▸ **Problem to solve**: Retype the listing below exactly, pictures removed.
=== Begin Enclosure ===
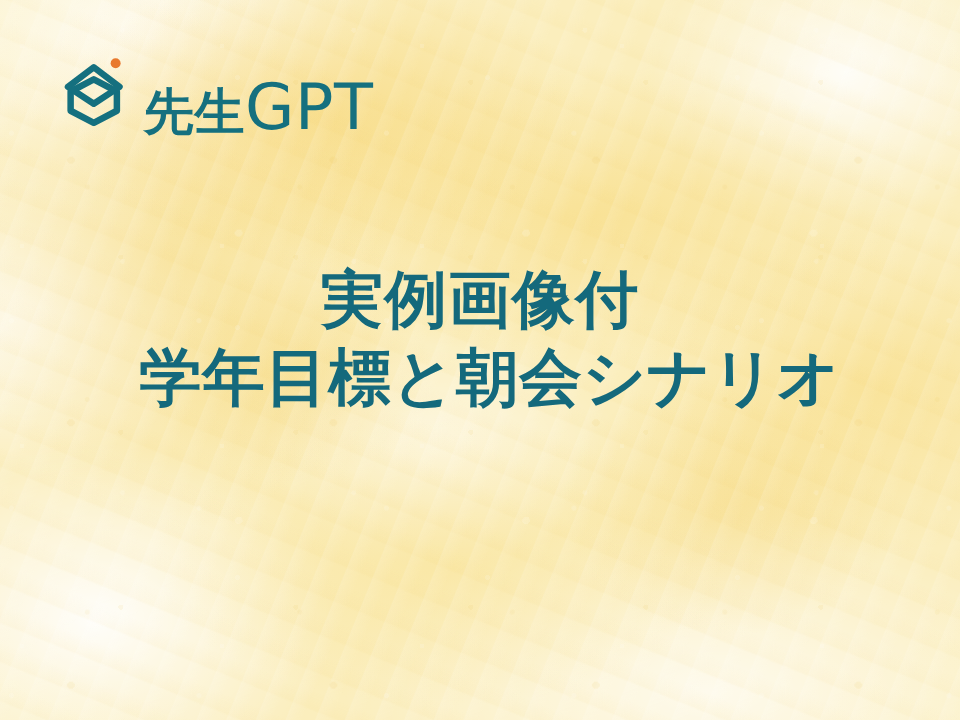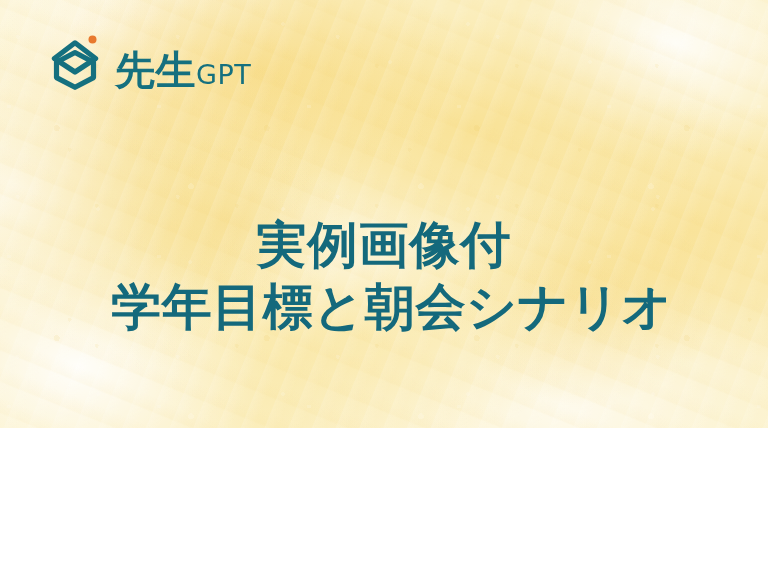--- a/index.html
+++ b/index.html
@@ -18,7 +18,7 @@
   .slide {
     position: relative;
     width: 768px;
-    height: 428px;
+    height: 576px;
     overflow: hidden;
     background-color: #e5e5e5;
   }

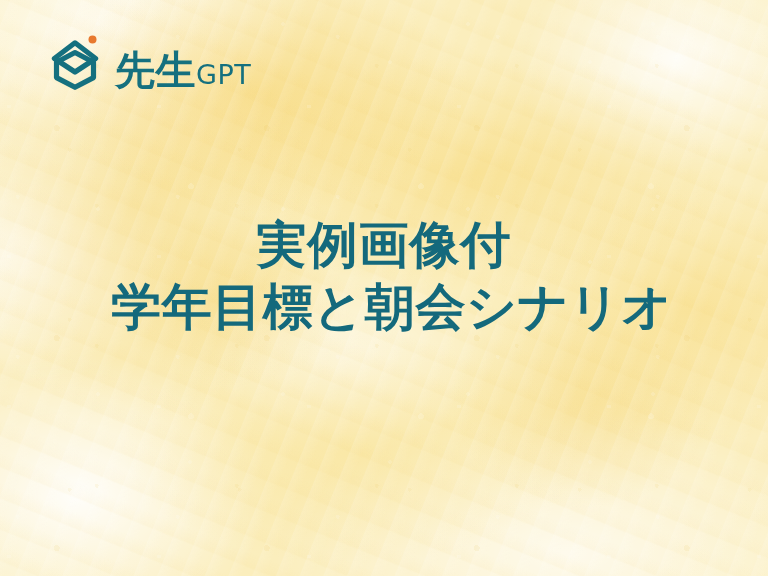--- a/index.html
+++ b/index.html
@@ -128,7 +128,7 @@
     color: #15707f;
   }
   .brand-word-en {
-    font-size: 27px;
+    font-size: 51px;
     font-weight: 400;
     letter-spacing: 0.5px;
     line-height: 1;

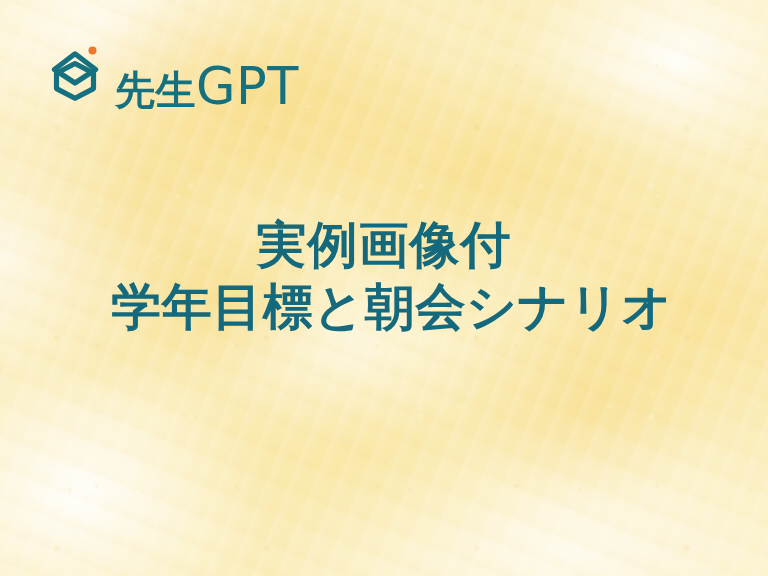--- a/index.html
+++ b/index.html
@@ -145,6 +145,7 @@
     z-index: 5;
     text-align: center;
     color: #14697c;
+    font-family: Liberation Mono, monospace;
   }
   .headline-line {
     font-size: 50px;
=== End Enclosure ===
▸ **Response to the task**:
--- a/index.html
+++ b/index.html
@@ -18,7 +18,7 @@
   .slide {
     position: relative;
     width: 768px;
-    height: 428px;
+    height: 576px;
     overflow: hidden;
     background-color: #e5e5e5;
   }

--- a/index.html
+++ b/index.html
@@ -128,7 +128,7 @@
     color: #15707f;
   }
   .brand-word-en {
-    font-size: 27px;
+    font-size: 51px;
     font-weight: 400;
     letter-spacing: 0.5px;
     line-height: 1;

--- a/index.html
+++ b/index.html
@@ -145,6 +145,7 @@
     z-index: 5;
     text-align: center;
     color: #14697c;
+    font-family: Liberation Mono, monospace;
   }
   .headline-line {
     font-size: 50px;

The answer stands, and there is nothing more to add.